You may have read this many times in my writings: people want to be with us because of the way we make them feel about themselves. Selfish, you might think and that’s understandable. We all like to think that someone is with us because of who we are and what we bring to the relationship, and to a larger degree that’s so true. Who we are and what we bring to the relationship is what makes us attractive to a particular individual.
But relationships are a little more complex than that. Who we are and what we bring to the relationship is only of value to the other person if it actually translates into how it makes them feel about themselves. If it makes them feel good about themselves — fortunate to have you, attractive because someone like you is attracted to them, valued because you show him or her that she or he is worth the time, effort and love etc. – you will be and will remain a valued date, partner or spouse.
But that can change depending on how the person feels. Someone who a few months ago thought you were “the man/woman they’d never leave”, can find him or herself feeling like “this is not what I want anymore”. You may still be the very same person he or she adored before but now won’t even bring him or herself to touch or kiss. You didn’t change, the way the person feels changed! Before they felt wonderful for having you in their lives, and now they are either not sure about how they feel or are sure that how they feel is not how they want to be feeling about themselves.
Someone who is verbal by nature will complain, nag, say mean things and even act out their internal turmoil. In most cases however, how they feel about themselves will slowly show up in their attitude and behaviour — mental manipulation, passive aggression, resentment, etc.– and some people will just tune out and others may go look for that “good feeling” elsewhere.

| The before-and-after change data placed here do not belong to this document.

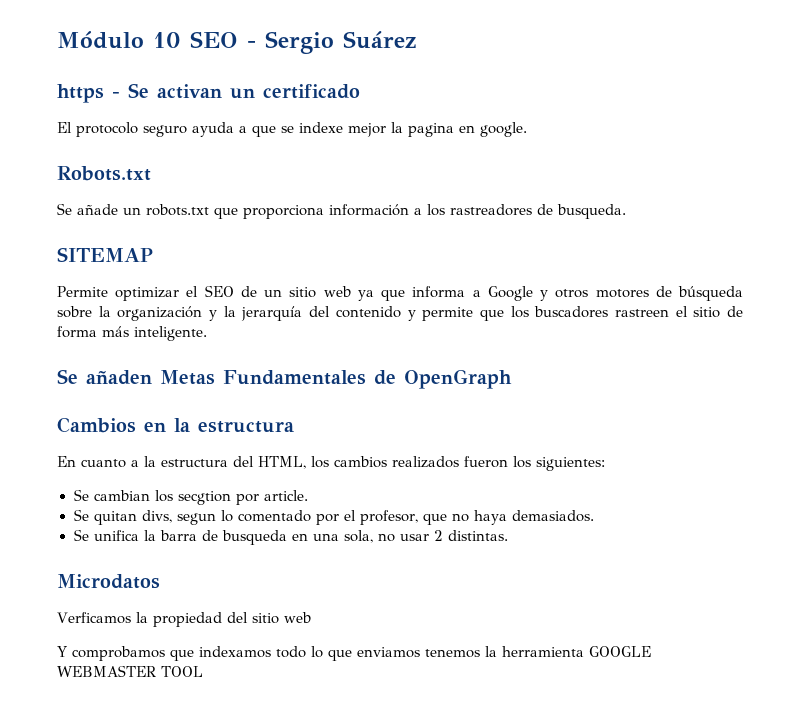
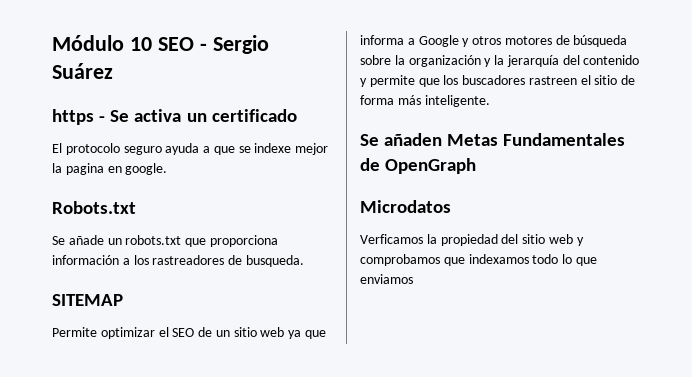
[157,84,222,99] activan -> [134,109,182,122] activa
[57,417,294,433] [57,456,605,471] [73,489,308,505] [73,509,594,525] [73,529,508,545] // Cambios en la estructura // En cuanto a la estructura del HTML, los cambios realizados fueron los siguientes: // Se cambian los secgtion por article. // Se quitan divs, segun lo comentado por el profesor, que no haya demasiados. // Se unifica la barra de busqueda en una sola, no usar 2 distintas. -> (477, 166) none
[57,646,67,657] // Y -> [576,237,584,246] y
[425,646,651,658] [57,665,203,677] tenemos la herramienta GOOGLE WEBMASTER TOOL -> (413, 279) none

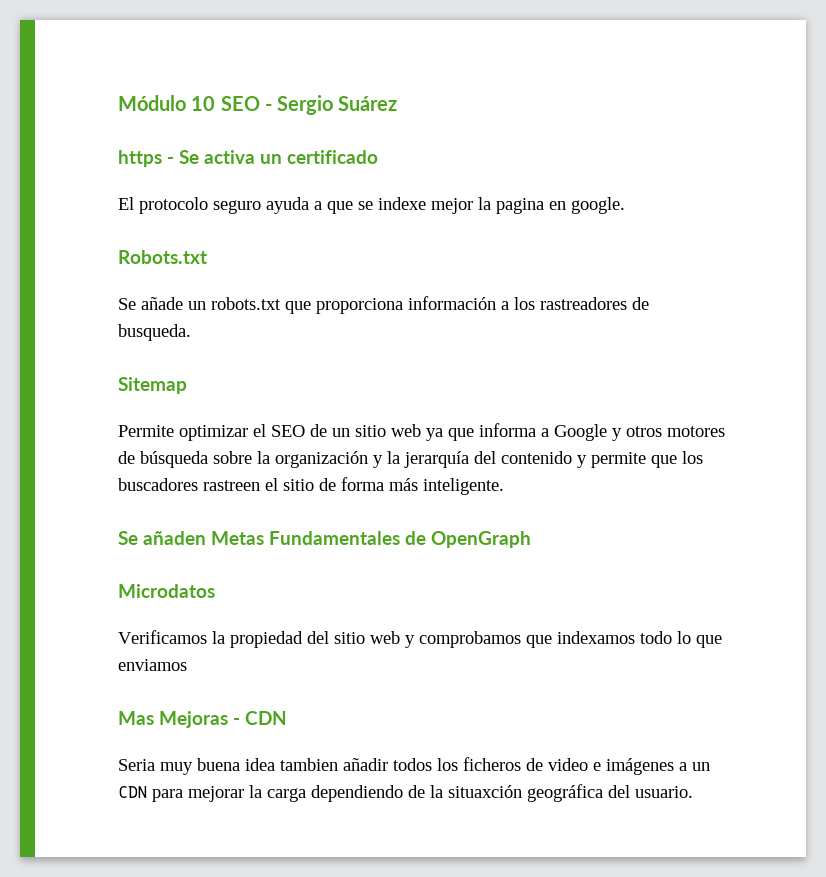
[52,294,123,306] SITEMAP -> [118,377,187,394] Sitemap
[360,234,423,244] Verficamos -> [118,630,207,644] Verificamos
(413, 279) none -> [118,711,287,728] [118,757,710,775] [118,784,693,802] // Mas Mejoras - CDN // Seria muy buena idea tambien añadir todos los ficheros de video e imágenes a un CDN para mejorar la carga dependiendo de la situaxción geográfica del usuario.

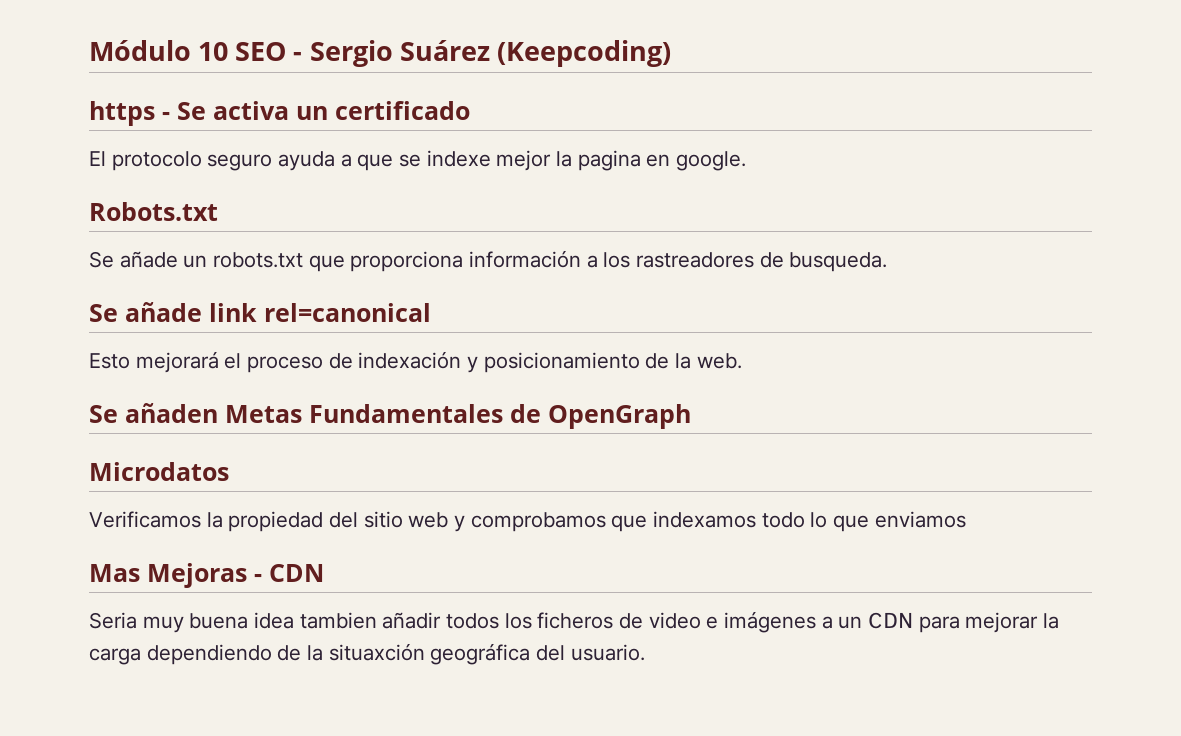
(398, 103) none -> [496,40,671,67] (Keepcoding)
[118,377,187,394] [118,423,725,441] [118,451,703,468] [118,477,504,495] Sitemap // Permite optimizar el SEO de un sitio web ya que informa a Google y otros motores de búsqueda sobre la organización y la jerarquía del contenido y permite que los buscadores rastreen el sitio de forma más inteligente. -> [89,302,431,322] [89,351,742,373] Se añade link rel=canonical // Esto mejorará el proceso de indexación y posicionamiento de la web.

You’re left there wondering, “we were happy, what happened,?” What happened is that they don’t feel the same way they felt a few days, weeks, months or years ago.
Sometimes how the other person feels about him or herself has nothing to do with you at all, and sometimes it has everything to do with you. Knowing what has to do with him or her, and what has to do with you can be the difference between being able to re-ignite that initial “feeling” of attraction and parting ways for good.